:: Task prompt ::
Reproduce the line that contains "[239,183,287,194] machine, ->" and every line after it through the end of the records, exactly, with nothing added.
---- Material provided
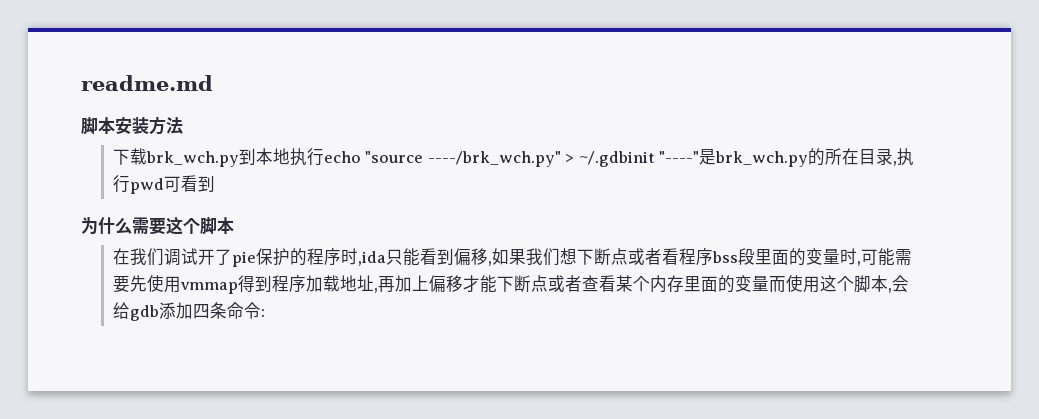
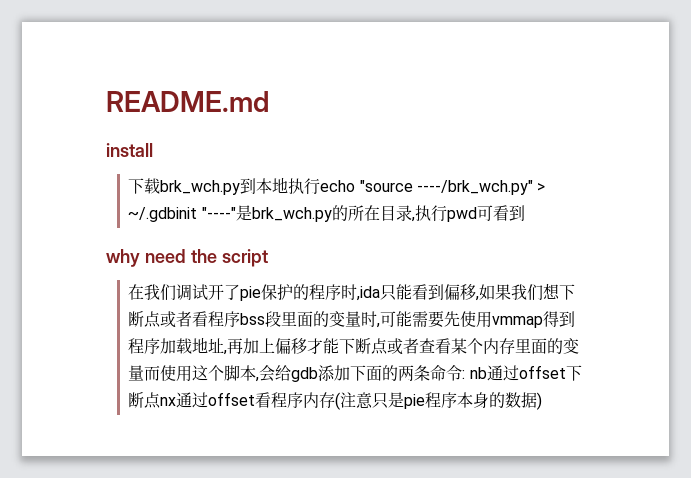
[81,75,213,91] [81,116,183,135] readme.md // 脚本安装方法 -> [106,91,269,112] [106,143,153,157] README.md // install
[81,216,234,235] 为什么需要这个脚本 -> [106,249,268,267] why need the script
[192,304,210,319] 四 -> [350,365,415,381] 下面的两
(265, 313) none -> [469,365,582,381] [128,392,543,410] nb通过offset下断点nx通过offset看程序内存(注意只是pie程序本身的数据)

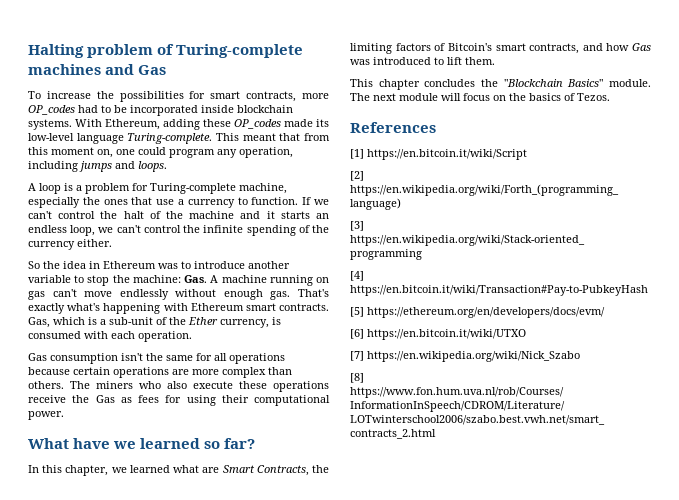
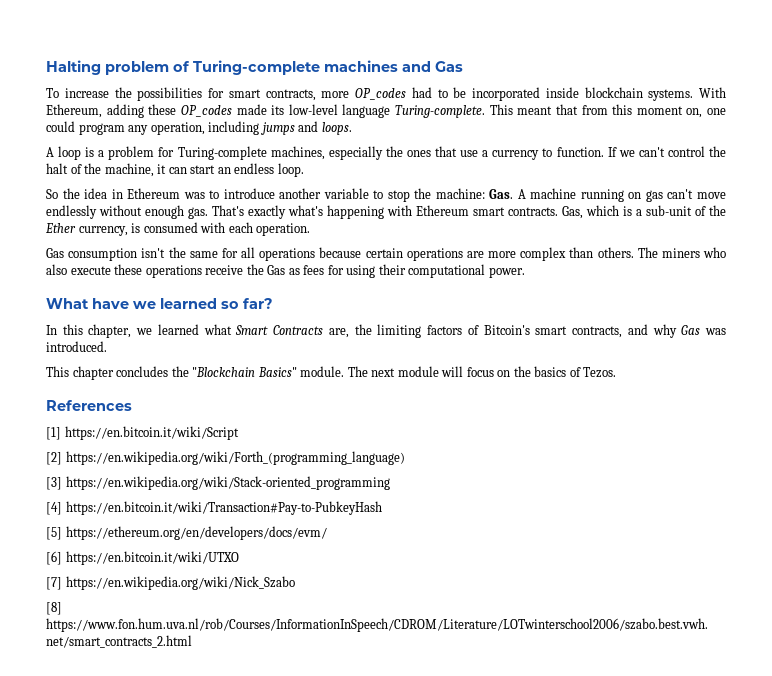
[239,183,287,194] machine, -> [270,146,325,160] machines,
[189,211,329,219] [28,225,330,236] [28,239,112,250] machine and it starts an endless loop, we can't control the infinite spending of the currency either. -> [104,163,304,177] machine, it can start an endless loop.
[202,465,309,476] are Smart Contracts, -> [235,325,349,338] Smart Contracts are,
[606,43,630,51] how -> [652,324,677,338] why
[373,57,495,65] introduced to lift them. -> [46,341,107,352] introduced.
--------
:: Task result ::
[239,183,287,194] machine, -> [270,146,325,160] machines,
[189,211,329,219] [28,225,330,236] [28,239,112,250] machine and it starts an endless loop, we can't control the infinite spending of the currency either. -> [104,163,304,177] machine, it can start an endless loop.
[202,465,309,476] are Smart Contracts, -> [235,325,349,338] Smart Contracts are,
[606,43,630,51] how -> [652,324,677,338] why
[373,57,495,65] introduced to lift them. -> [46,341,107,352] introduced.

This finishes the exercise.